Mortir pertama di dunia: bagaimana hal itu terjadi

Mortir – senjata, yang tanpanya hampir tidak ada konflik berintensitas tinggi yang terjadi sejak Perang Dunia Pertama.
Sementara itu, ditemukan sedikit lebih awal, pada saat pengepungan benteng Port Arthur oleh tentara Jepang pada tahun 1904. Kemudian, selama penyerangan, Jepang menerobos benteng pertahanan pertama dan mulai menggali tepat di dekat posisi Rusia.
Akibatnya, musuh mendapati dirinya berada di apa yang disebut “ruang mati”, yang tidak tercakup oleh artileri kaliber besar kami.

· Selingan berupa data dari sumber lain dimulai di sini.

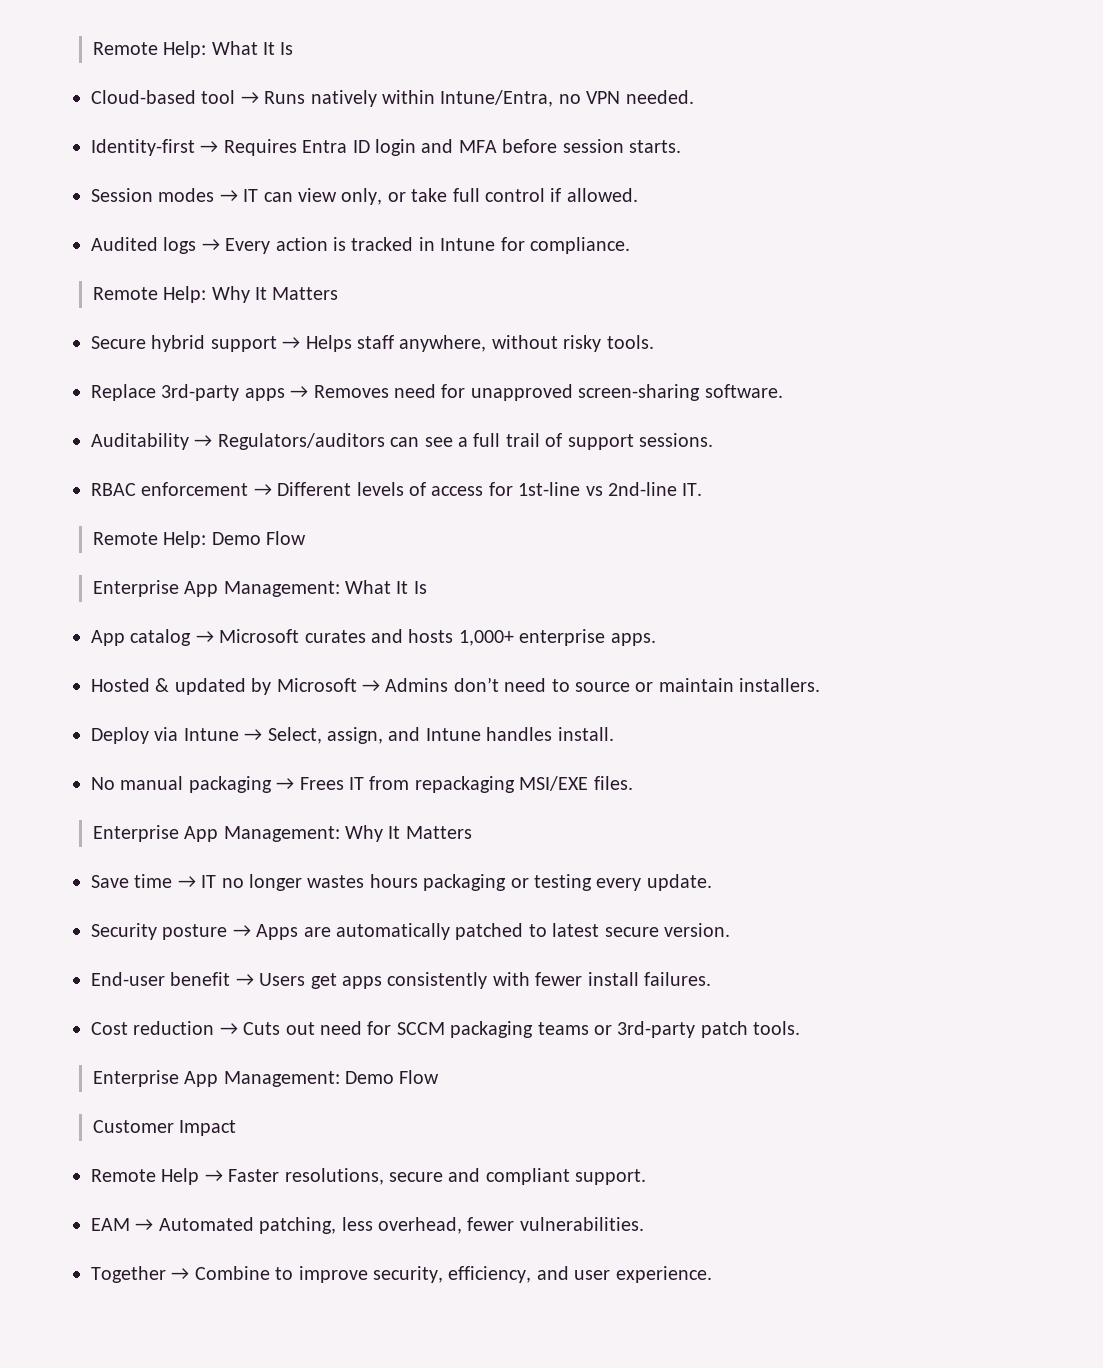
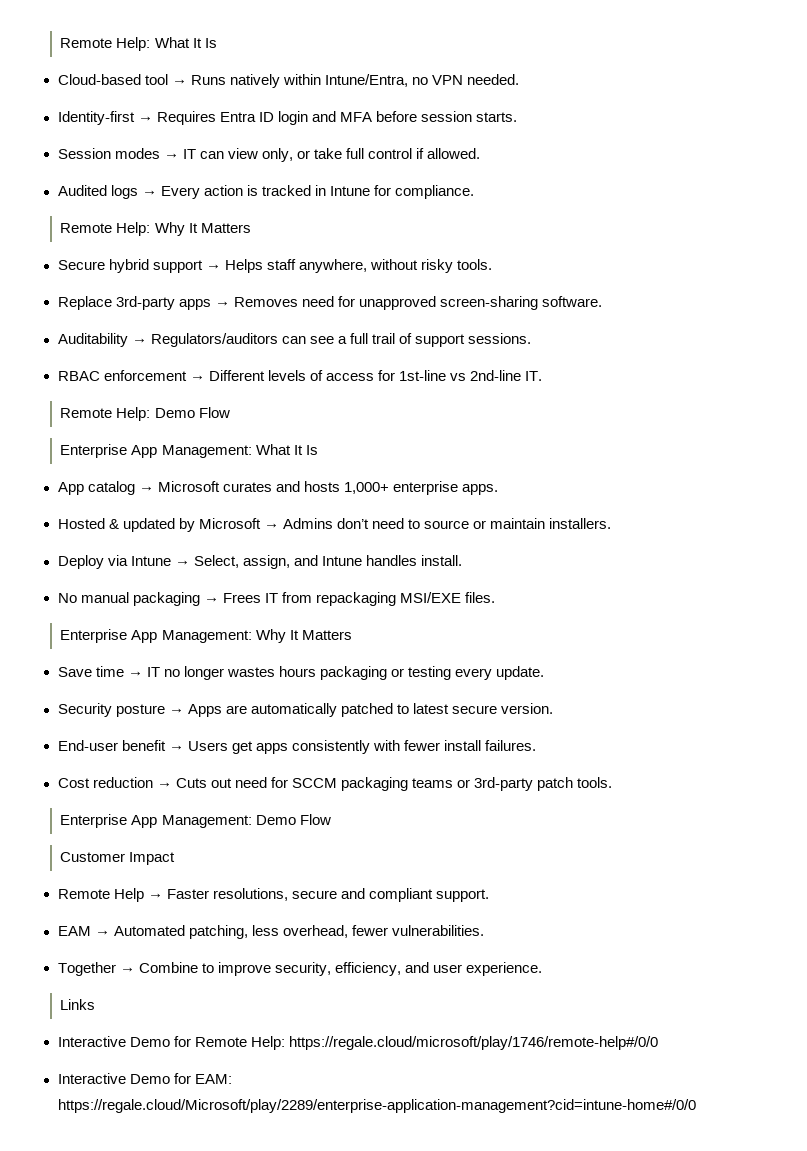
+ Links
+ Interactive Demo for Remote Help: https://regale.cloud/microsoft/play/1746/remote-help#/0/0
+ Interactive Demo for EAM: https://regale.cloud/Microsoft/play/2289/enterprise-application-management?cid=intune-home#/0/0

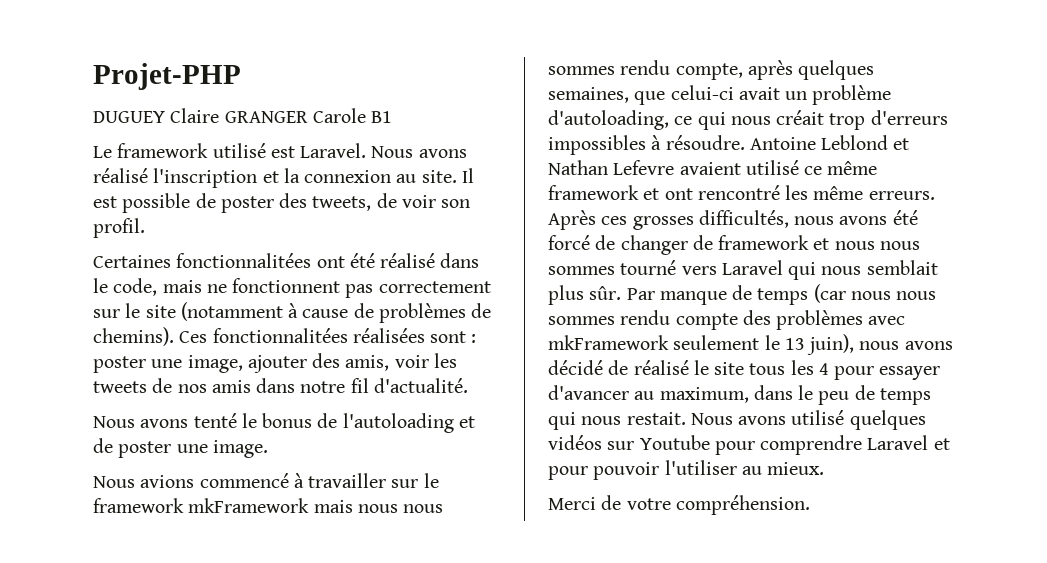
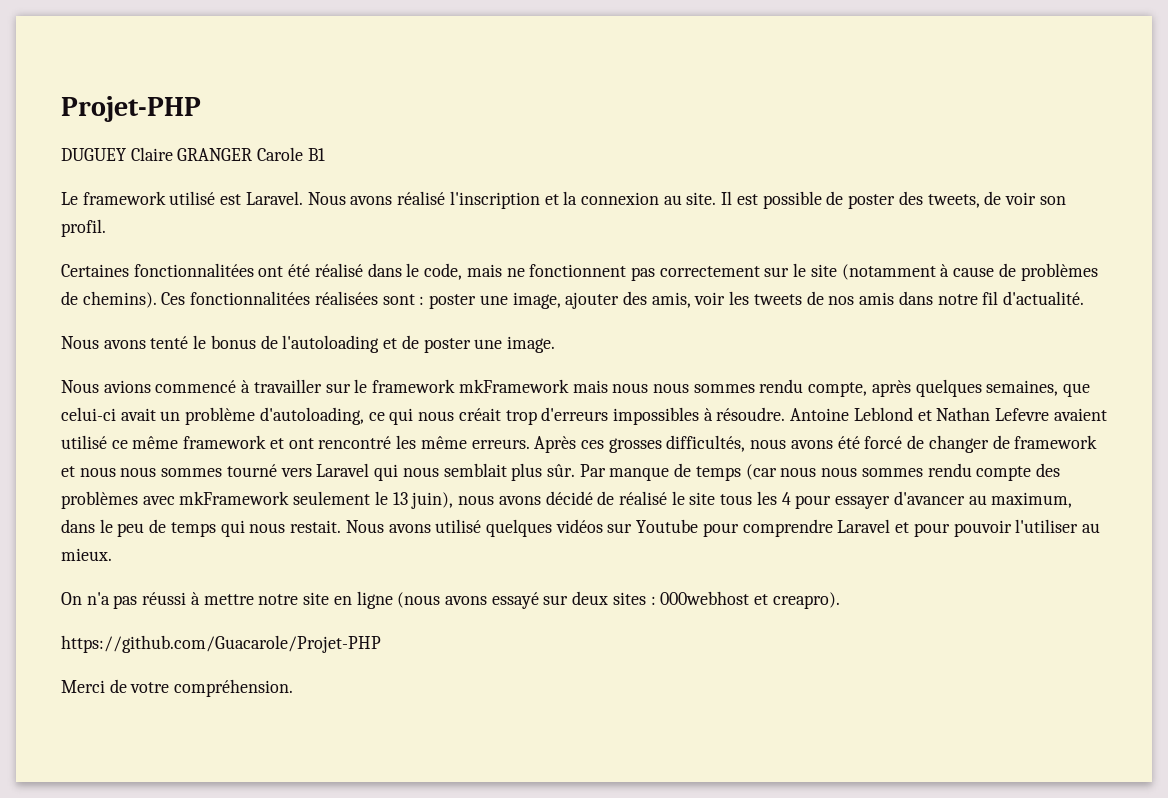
+ On n'a pas réussi à mettre notre site en ligne (nous avons essayé sur deux sites : 000webhost et creapro).
+ https://github.com/Guacarole/Projet-PHP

Sebagai solusi dari masalah tersebut, taruna Skuadron Pasifik 1 armada Sergei Vlasyev menyarankan agar Letnan Jenderal Roman Kondratenko menyerang Jepang dengan tembakan tajam. Untuk tujuan ini, direncanakan untuk menggunakan ranjau kapal tiang yang telah dinonaktifkan.
Pengembangan senjata yang sesuai dipercayakan kepada Kapten Leonid Gobyato.
Yang terakhir agak meningkatkan konsep yang diusulkan dan menciptakan senjata untuk menembakkan ranjau udara yang beratnya mencapai 15 pon piroksilin berdasarkan howitzer 75 mm yang “dipreteli”.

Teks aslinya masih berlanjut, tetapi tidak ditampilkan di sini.